◆ **WHAT TO PRODUCE**
The answer should be one number: the count of lines in the listing below with "content" in them.
+ + + +
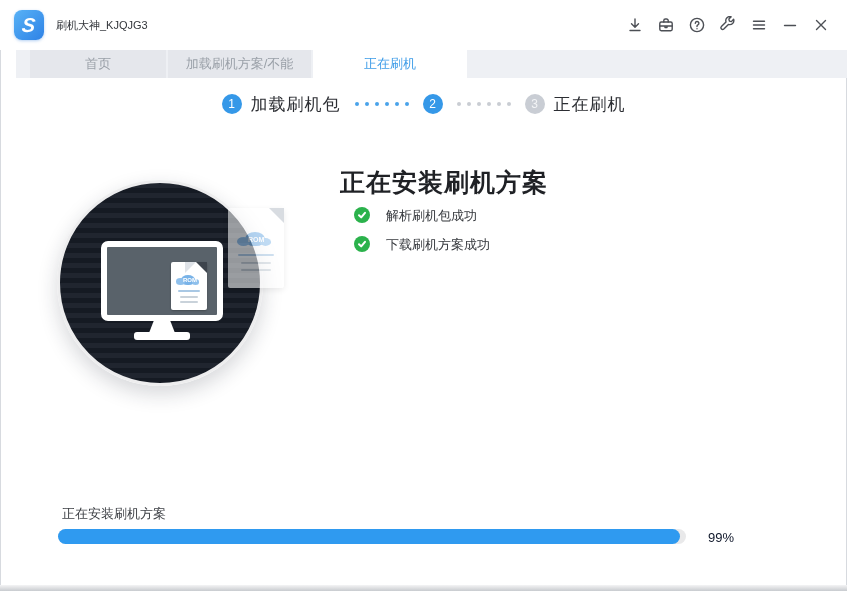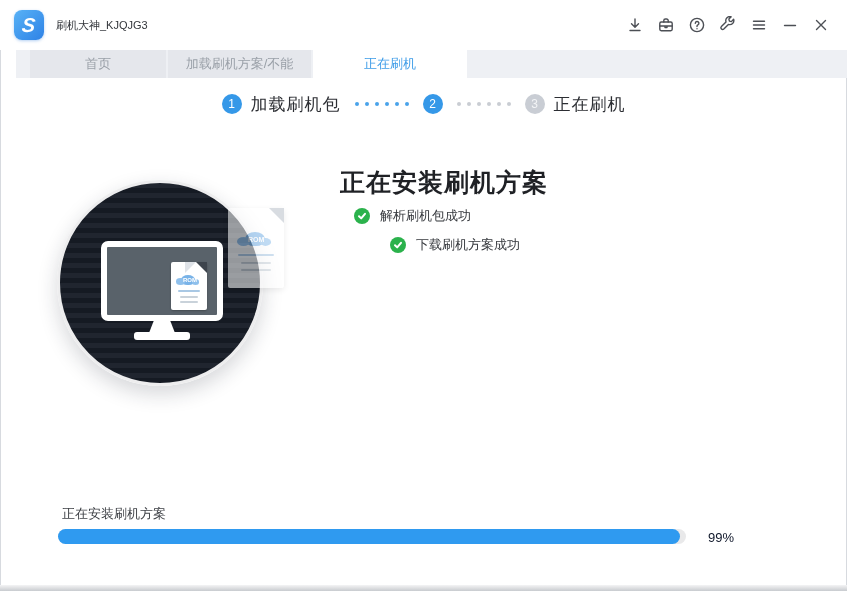--- a/index.html
+++ b/index.html
@@ -55,23 +55,23 @@
   .doc .ln{position:absolute;height:2px;background:#c9d2da;border-radius:1px;}
   .doc .ln.blue{background:#a9c8e4;}
   .doc-screen{left:64px;top:15px;width:36px;height:48px;box-shadow:0 1px 2px rgba(0,0,0,.25);}
   .doc-screen .fold{border-width:0 11px 11px 0;border-color:transparent #3d444d transparent transparent;}
   .doc-screen .fold::after{content:"";position:absolute;left:-11px;top:0;width:0;height:0;border-style:solid;border-width:11px 11px 0 0;border-color:#dfe3e8 transparent transparent transparent;}
   .doc-fly{left:228px;top:208px;width:56px;height:80px;opacity:.55;box-shadow:0 2px 6px rgba(0,0,0,.15);z-index:3;}
   .doc-fly .fold{border-width:0 15px 15px 0;border-color:transparent #b9c0c9 transparent transparent;}
   .rom-txt{position:absolute;font-size:6px;color:#fff;font-weight:bold;z-index:2;}
   
   .main-title{position:absolute;left:340px;top:166px;font-size:25px;font-weight:bold;color:#1f2125;letter-spacing:1px;}
-  .check-row{position:absolute;left:354px;display:flex;align-items:center;gap:10px;}
+  .check-row{position:absolute;left:354px;display:flex;gap:16px;}
   .check-row.r1{top:207px;}
-  .check-row.r2{top:236px;margin-left:36px;}
+  .check-row.r2{top:236px;}
   .check-ic{width:16px;height:16px;border-radius:50%;background:#2bb24c;display:flex;align-items:center;justify-content:center;flex:0 0 auto;}
   .check-ic svg{stroke:#fff;fill:none;stroke-width:2;stroke-linecap:round;stroke-linejoin:round;}
   .check-label{font-size:13px;color:#33363b;}
   
   .prog-label{position:absolute;left:62px;top:505px;font-size:13px;color:#3c3f44;}
   .prog-track{position:absolute;left:58px;top:529px;width:628px;height:15px;border-radius:8px;background:#e9e9ea;}
   .prog-fill{height:100%;border-radius:8px;background:#2f9af0;}
   .prog-pct{position:absolute;left:708px;top:530px;font-size:13px;color:#0f172a;}
   .bottom-strip{position:absolute;left:0;right:0;bottom:0;height:6px;background:linear-gradient(#f4f4f5,#c8cbcf);}
 </style>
+ + + +
◆ **RESULT OF THE TASK**
2